Ele se aproximou tanto que prendi a respiração. Toda minha vida baseada em segurar as lágrimas.

- Já chega - ele sussurrava, o barulho da cozinha atravessava as paredes - você tem vinte e quatro horas para me trazer o segredo do peixe Sparvoli, ou toda sua querida família será demitida. Você está me entendendo, menina? Eu não preciso deles mais que preciso desse lucro. Acha que alguém vai contratar velhos?

Pelo vidro da sala, vi Mariana e Papai espiando.

- Eu. Não. Sei. - sussurrei também, entredentes. Pelos seus olhos, vi além da ganância: ele não acreditava em mim.

Levantei, meu rio de lágrimas prestes a transbordar. Atravessei o restaurante, cheia de ódio. Eu sempre escolheria minha família, e ele sabia.

Vinte e quatro horas.

Minha dor era tão palpável que a vi, como um monstro mórbido em minha direção. Quando o ônibus em direção ao Sparvoli chegou, e eu me encontrei sozinha na multidão, chorei até meu mundo acabar.

**

Doces estrelas que no céu riscam sonhos. Donas das mais diversas histórias de amor, elas são. Mas não naquela noite.

Quando subi as escadas de acesso ao fundo do apartamento vazio de Enzo, as estrelas choravam por me ver desistindo da história que riscaram para mim.
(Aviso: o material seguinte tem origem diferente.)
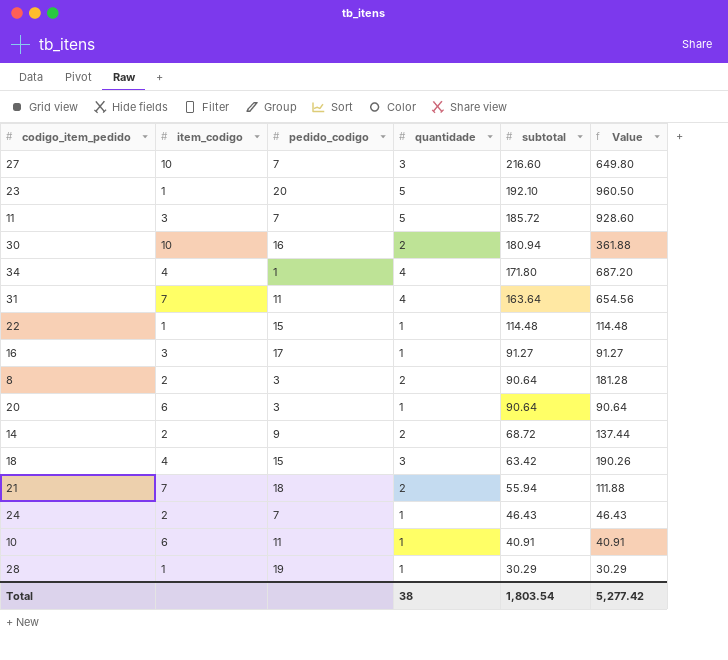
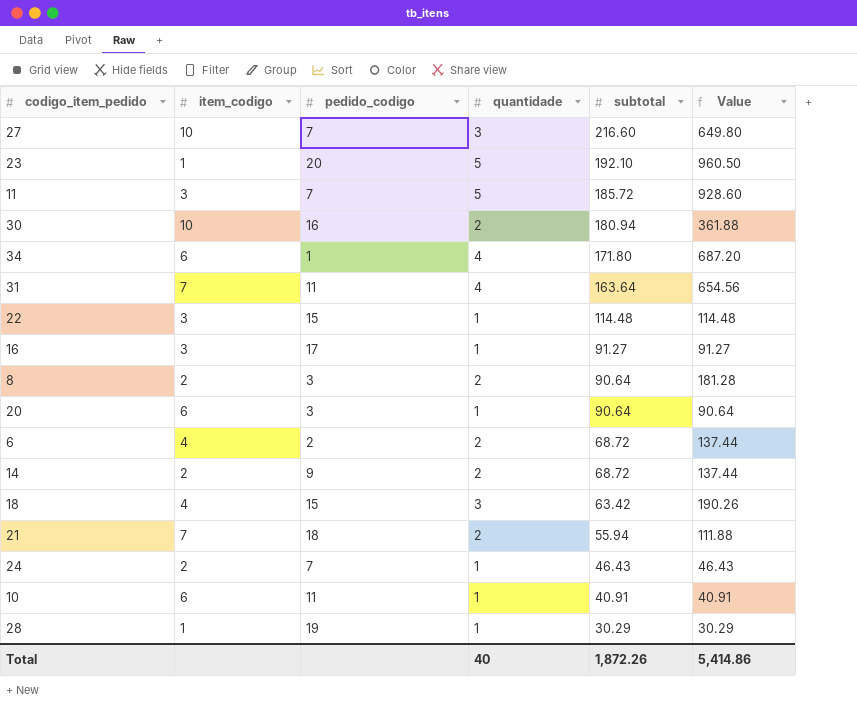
34 | item_codigo: 4 -> 6
22 | item_codigo: 1 -> 3
row 6: none -> 4 | 2 | 2 | 68.72 | 137.44
Total | quantidade: 38 -> 40
Total | subtotal: 1,803.54 -> 1,872.26
Total | Value: 5,277.42 -> 5,414.86

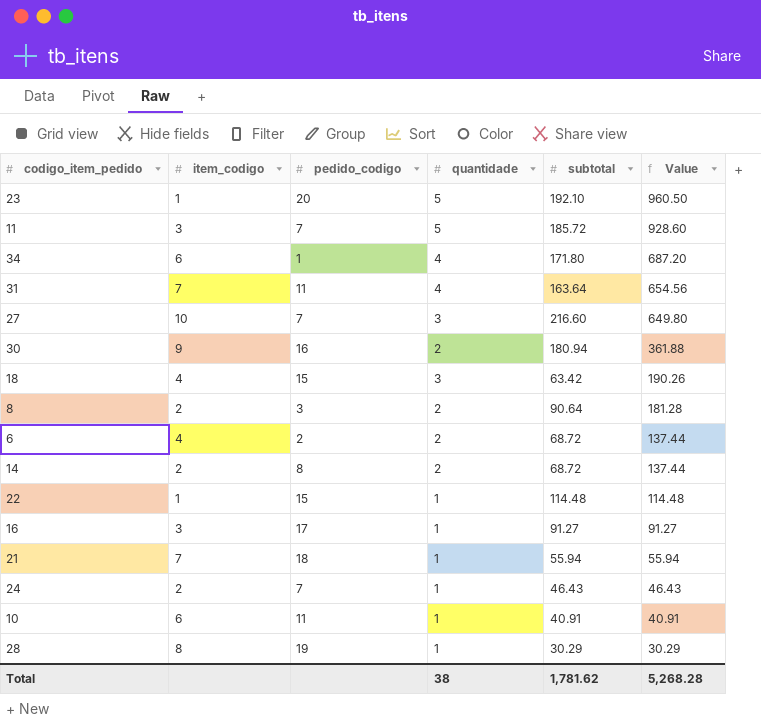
row order: subtotal descending -> Value descending
row 20: 6 | 3 | 1 | 90.64 | 90.64 -> none
30 | item_codigo: 10 -> 9
14 | pedido_codigo: 9 -> 8
22 | item_codigo: 3 -> 1
21 | quantidade: 2 -> 1
21 | Value: 111.88 -> 55.94
28 | item_codigo: 1 -> 8
Total | quantidade: 40 -> 38
Total | subtotal: 1,872.26 -> 1,781.62
Total | Value: 5,414.86 -> 5,268.28

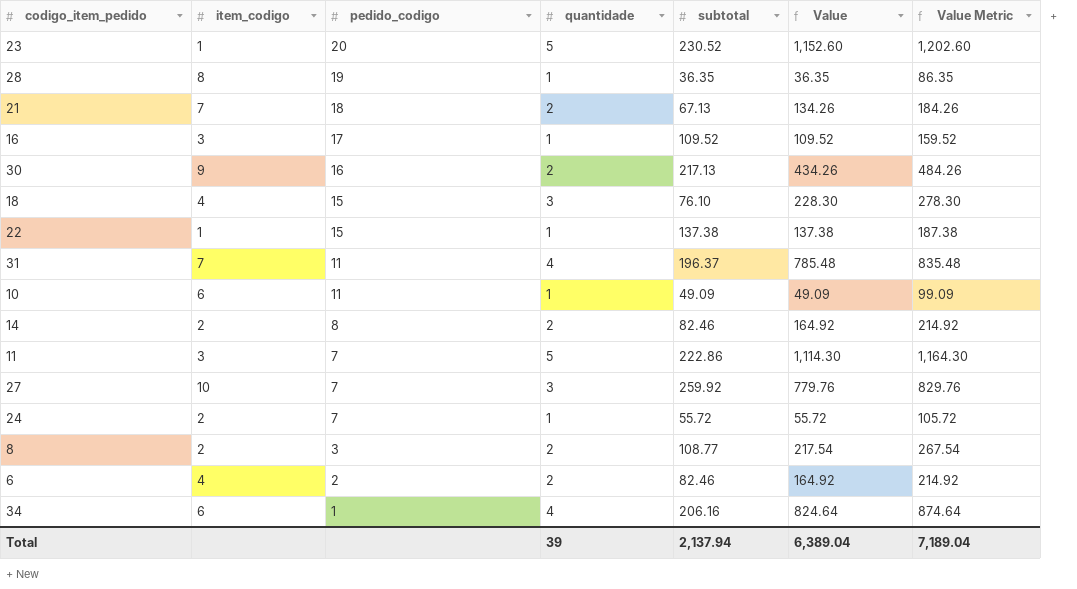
row order: Value descending -> pedido_codigo descending
column Value Metric | formula: none -> [Value] + 50
23 | subtotal: 192.10 -> 230.52
23 | Value: 960.50 -> 1,152.60
28 | subtotal: 30.29 -> 36.35
28 | Value: 30.29 -> 36.35
21 | quantidade: 1 -> 2
21 | subtotal: 55.94 -> 67.13
21 | Value: 55.94 -> 134.26
16 | subtotal: 91.27 -> 109.52
16 | Value: 91.27 -> 109.52
30 | subtotal: 180.94 -> 217.13
30 | Value: 361.88 -> 434.26
18 | subtotal: 63.42 -> 76.10
18 | Value: 190.26 -> 228.30
22 | subtotal: 114.48 -> 137.38
22 | Value: 114.48 -> 137.38
31 | subtotal: 163.64 -> 196.37
31 | Value: 654.56 -> 785.48
10 | subtotal: 40.91 -> 49.09
10 | Value: 40.91 -> 49.09
14 | subtotal: 68.72 -> 82.46
14 | Value: 137.44 -> 164.92
11 | subtotal: 185.72 -> 222.86
11 | Value: 928.60 -> 1,114.30
27 | subtotal: 216.60 -> 259.92
27 | Value: 649.80 -> 779.76
24 | subtotal: 46.43 -> 55.72
24 | Value: 46.43 -> 55.72
8 | subtotal: 90.64 -> 108.77
8 | Value: 181.28 -> 217.54
6 | subtotal: 68.72 -> 82.46
6 | Value: 137.44 -> 164.92
34 | subtotal: 171.80 -> 206.16
34 | Value: 687.20 -> 824.64
Total | quantidade: 38 -> 39
Total | subtotal: 1,781.62 -> 2,137.94
Total | Value: 5,268.28 -> 6,389.04

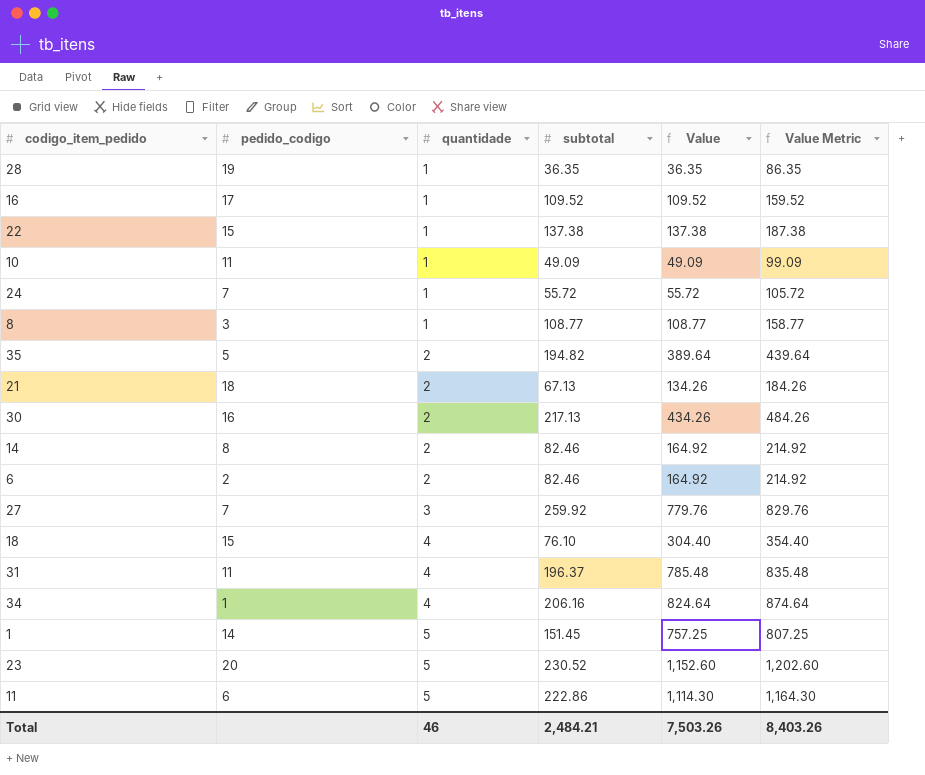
row order: pedido_codigo descending -> quantidade ascending
column item_codigo | position: 2 -> none
8 | quantidade: 2 -> 1
8 | Value: 217.54 -> 108.77
8 | Value Metric: 267.54 -> 158.77
row 35: none -> 5 | 2 | 194.82 | 389.64 | 439.64
18 | quantidade: 3 -> 4
18 | Value: 228.30 -> 304.40
18 | Value Metric: 278.30 -> 354.40
row 1: none -> 14 | 5 | 151.45 | 757.25 | 807.25
11 | pedido_codigo: 7 -> 6
Total | quantidade: 39 -> 46
Total | subtotal: 2,137.94 -> 2,484.21
Total | Value: 6,389.04 -> 7,503.26
Total | Value Metric: 7,189.04 -> 8,403.26

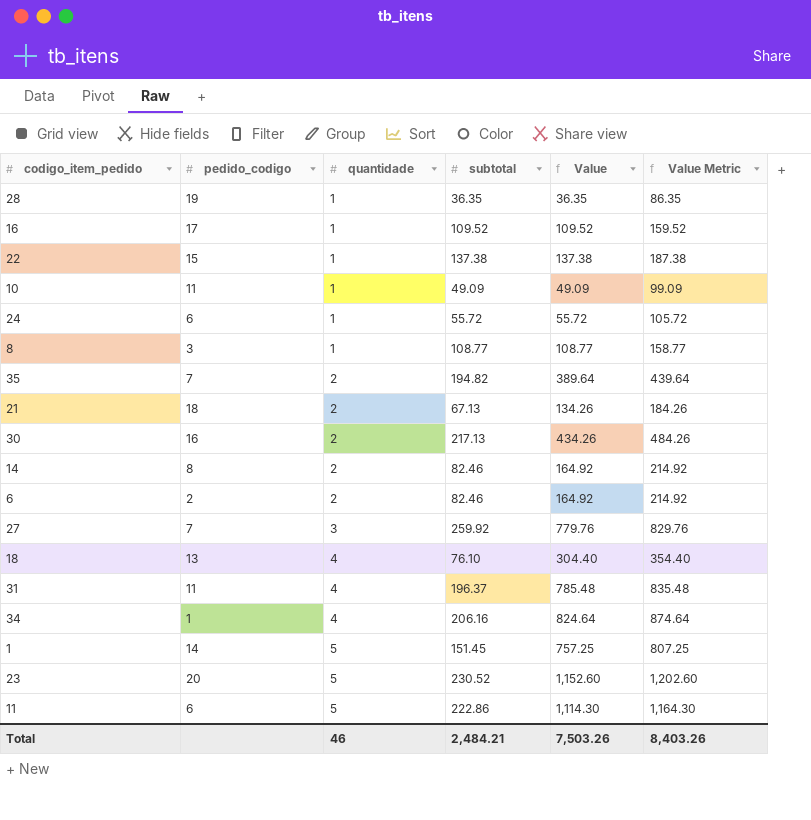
24 | pedido_codigo: 7 -> 6
35 | pedido_codigo: 5 -> 7
18 | pedido_codigo: 15 -> 13

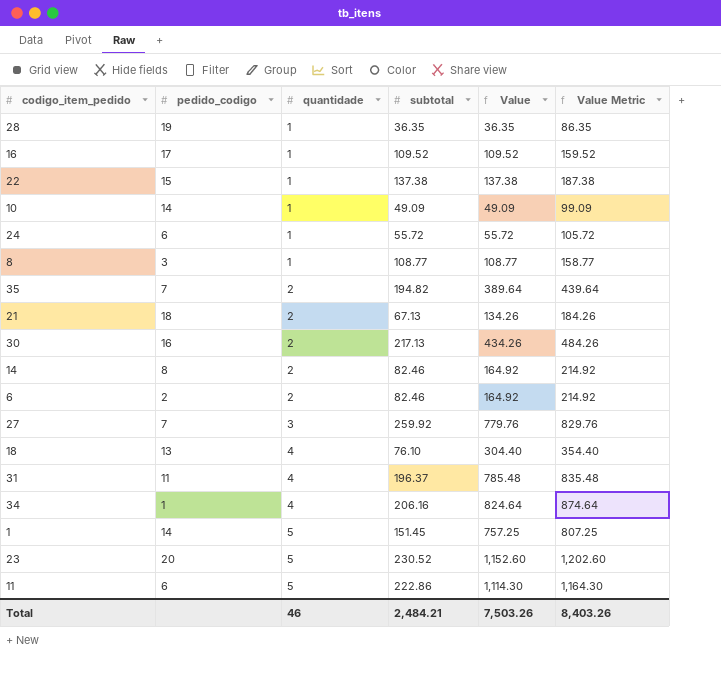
10 | pedido_codigo: 11 -> 14

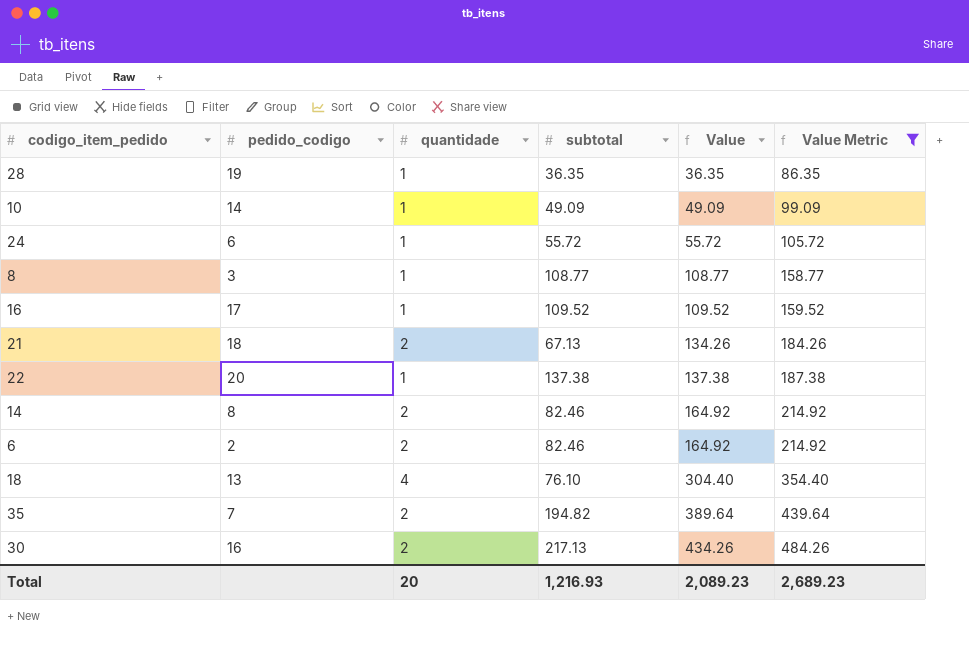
filter: none -> Value Metric <= 484.26
row order: quantidade ascending -> Value ascending
22 | pedido_codigo: 15 -> 20
Total | quantidade: 46 -> 20
Total | subtotal: 2,484.21 -> 1,216.93
Total | Value: 7,503.26 -> 2,089.23
Total | Value Metric: 8,403.26 -> 2,689.23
Desespero florescia em minha pele, tomando minhas mãos e cegando meus olhos.

Vinte quatro horas.

Depois de meses naquele pedacinho do Leme, eu sabia que hoje era dia dele dormir em Itarari, negociando com compradores. Eu sabia onde ficava a chave reserva. Ele me mostrou cada uma dessas coisas, cada detalhe.

Se eu não estivesse tão cega, saberia que eram detalhes demais.

Entrei no apartamento, tateando na escuridão e batendo os pés nas milhares de caixas que estavam lá permanentemente. Meu sapato fazia barulho demais, e com medo de despertar algum cozinheiro fazendo hora extra lá embaixo, os tirei.

Logo comecei a procurar qualquer coisa que pudesse me dar uma pista, correndo os dedos entre os papéis inúteis, procurando compartimentos secretos.